Diese Ankündigung stieß am Börsenmarkt auf wenig Begeisterung, was die Aktie am Freitag um 1,3 Prozent auf 38,60 Euro fallen ließ – einer der stärksten Rückgänge im MDax. Udo Müller und Christian Schmalzl, Führungskräfte bei Ströer, hatten ursprünglich ein Umsatzwachstum für 2025 in ähnlicher Größenordnung wie im vergangenen Jahr angestrebt, als der Umsatz um 6,4 Prozent anstieg.
Auch der operative Gewinn sollte stärker zulegen. Jedoch waren diese Vorhaben an eine zeitnahe Lösung im Zollstreit geknüpft. Derzeitige Unsicherheiten sowie deren Einflüsse auf den Werbemarkt veranlassen die Führungsspitze nun zu einer weniger optimistischen Prognose.
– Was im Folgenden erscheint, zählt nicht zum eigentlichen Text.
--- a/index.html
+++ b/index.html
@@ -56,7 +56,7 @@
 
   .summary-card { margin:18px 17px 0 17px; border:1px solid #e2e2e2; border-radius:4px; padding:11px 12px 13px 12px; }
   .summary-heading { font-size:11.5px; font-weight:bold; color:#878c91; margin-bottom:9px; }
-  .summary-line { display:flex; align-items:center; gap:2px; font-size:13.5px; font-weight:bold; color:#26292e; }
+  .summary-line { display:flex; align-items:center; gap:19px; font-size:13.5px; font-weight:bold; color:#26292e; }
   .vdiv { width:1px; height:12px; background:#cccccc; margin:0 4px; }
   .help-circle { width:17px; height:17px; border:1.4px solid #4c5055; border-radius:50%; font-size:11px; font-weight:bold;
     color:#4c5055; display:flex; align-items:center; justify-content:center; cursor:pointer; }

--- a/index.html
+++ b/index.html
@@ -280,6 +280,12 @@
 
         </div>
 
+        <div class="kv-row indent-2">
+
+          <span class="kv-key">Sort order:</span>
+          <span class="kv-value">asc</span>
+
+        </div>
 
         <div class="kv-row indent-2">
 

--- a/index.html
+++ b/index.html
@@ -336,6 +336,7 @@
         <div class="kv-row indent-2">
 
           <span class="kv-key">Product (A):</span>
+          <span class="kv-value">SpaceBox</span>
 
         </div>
Im Jahr 2024 erzielte Ströer einen Umsatz von gut 2 Milliarden Euro und einen bereinigten operativen Gewinn von 626 Millionen Euro. Trotz des aktuellen Gegenwinds bleibt der Vorstand zuversichtlich und erwartet, dass Ströer kontinuierlich Marktanteile im deutschen Werbemarkt gewinnen wird. Langfristig setzt das Unternehmen auf nachhaltiges, profitables Wachstum, vorangetrieben durch die Digitalisierung der Außenwerbung.
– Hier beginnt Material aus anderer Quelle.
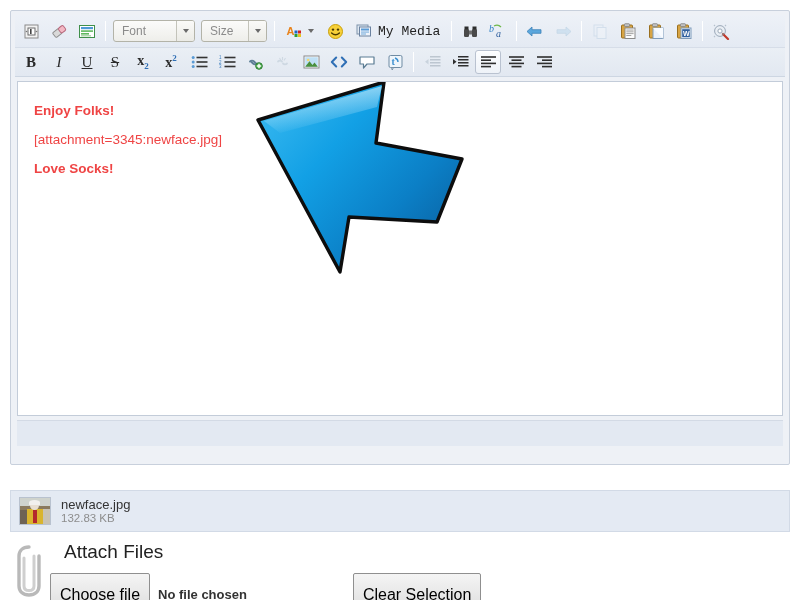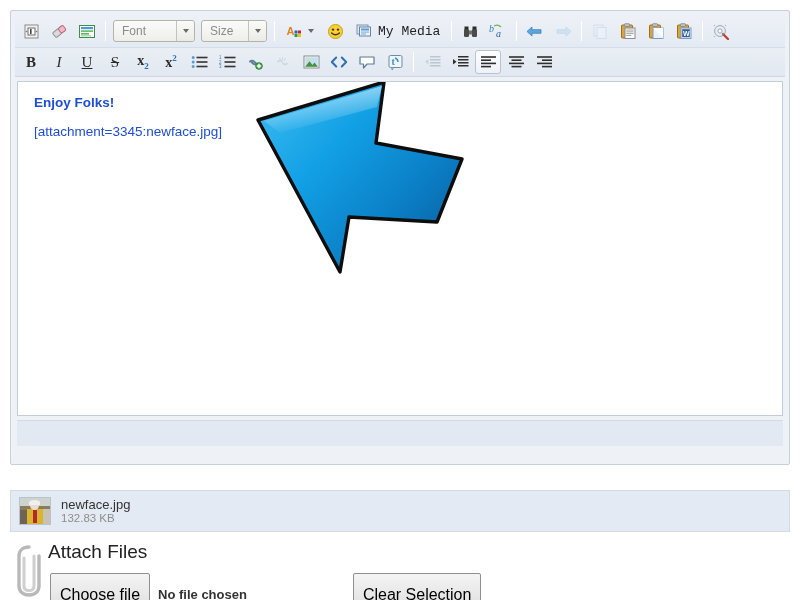--- a/index.html
+++ b/index.html
@@ -121,9 +121,9 @@
     overflow: hidden;
   }
   .doc {
-    padding: 12px 16px;
+    padding: 20px 16px;
     font-size: 13.5px;
-    color: #1d4ed8;
+    color: #ef4444;
     line-height: 1.35;
   }
   .doc p { margin: 0 0 11px 0; }

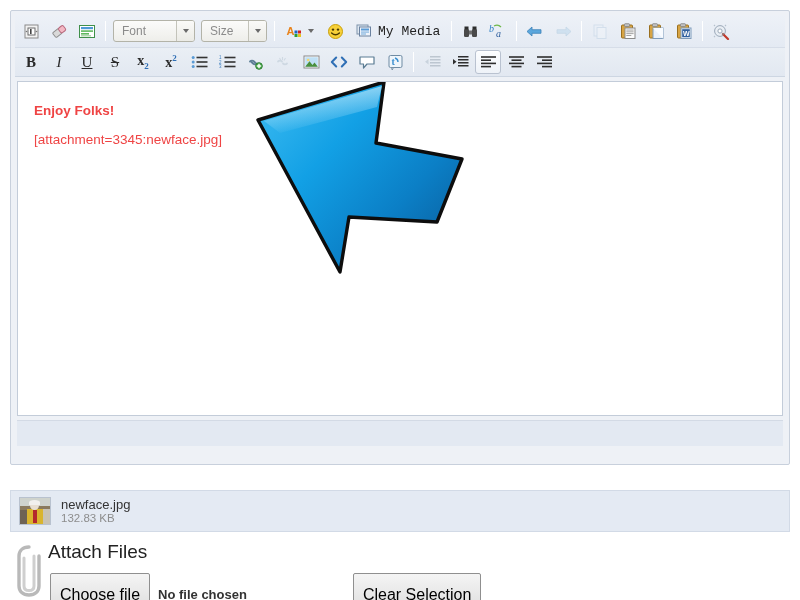--- a/index.html
+++ b/index.html
@@ -535,6 +535,7 @@
       <div class="doc">
         <p class="b">Enjoy Folks!</p>
         <p>[attachment=3345:newface.jpg]</p>
+        <p class="b">Love Socks!</p>
       </div>
 
       <div class="arrow-overlay">

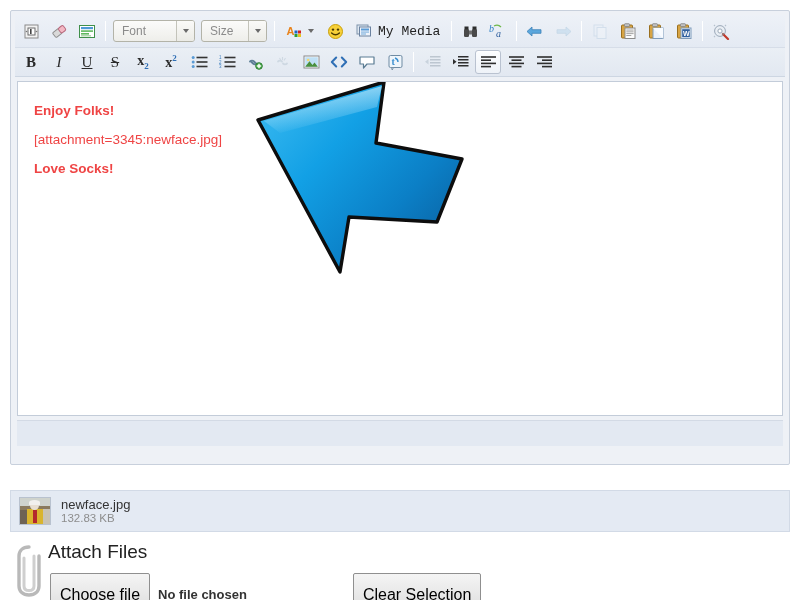--- a/index.html
+++ b/index.html
@@ -188,7 +188,7 @@
     width: 26px; height: 52px;
   }
   .af-title {
-    position: absolute; left: 36px; top: 0px;
+    position: absolute; left: 52px; top: 0px;
     font-size: 19px; color: #222222; font-weight: normal;
   }
   .af-controls {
Branchenexperte Marcus Diebel von JPMorgan teilt diese Zuversicht und sieht in Ströers Geschäft langfristiges Potenzial. Zwar prognostiziert Diebel einen Rückgang der Analystenerwartungen für das bereinigte operative Ergebnis um fünf Prozent, doch bleibt er mit seiner "Overweight"-Empfehlung optimistisch und sieht den Kurs weiterhin auf dem Weg zu 56 Euro.